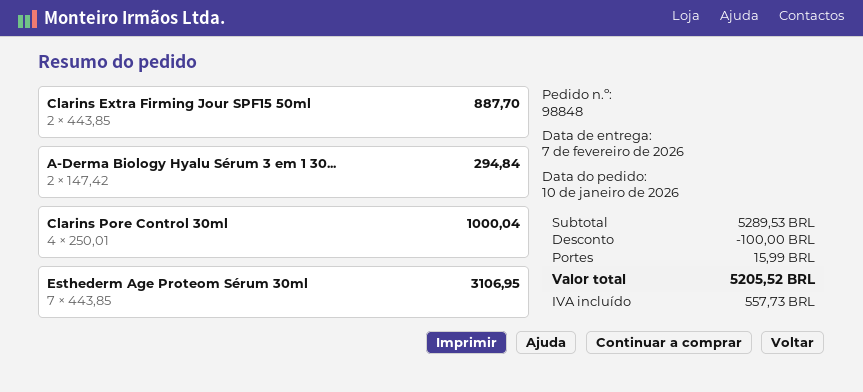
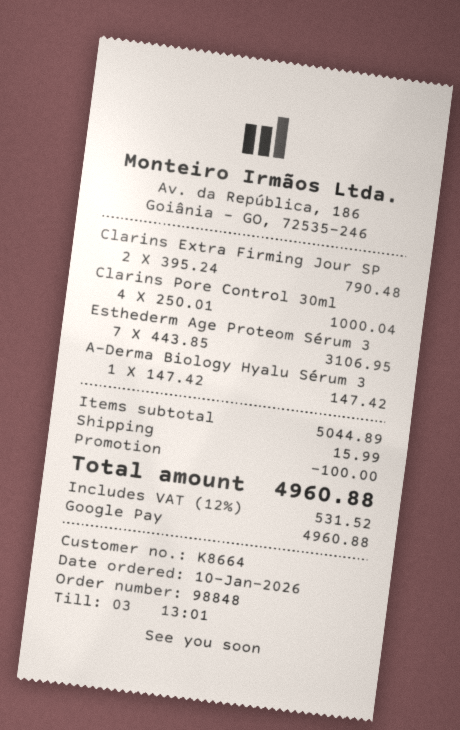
Clarins Extra Firming Jour SPF15 50ml: 2 x 443.85 = 887.70 -> 2 x 395.24 = 790.48
A-Derma Biology Hyalu Sérum 3 em 1 30...: 2 x 147.42 = 294.84 -> 1 x 147.42 = 147.42
subtotal: 5289.53 -> 5044.89
tax: 557.73 -> 531.52
total: 5205.52 -> 4960.88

## [EXERCISE OBJECTIVE]
Your answer must be an exact transcription of the records above, minus the pictures.

## [ANSWER AREA]
Clarins Extra Firming Jour SPF15 50ml: 2 x 443.85 = 887.70 -> 2 x 395.24 = 790.48
A-Derma Biology Hyalu Sérum 3 em 1 30...: 2 x 147.42 = 294.84 -> 1 x 147.42 = 147.42
subtotal: 5289.53 -> 5044.89
tax: 557.73 -> 531.52
total: 5205.52 -> 4960.88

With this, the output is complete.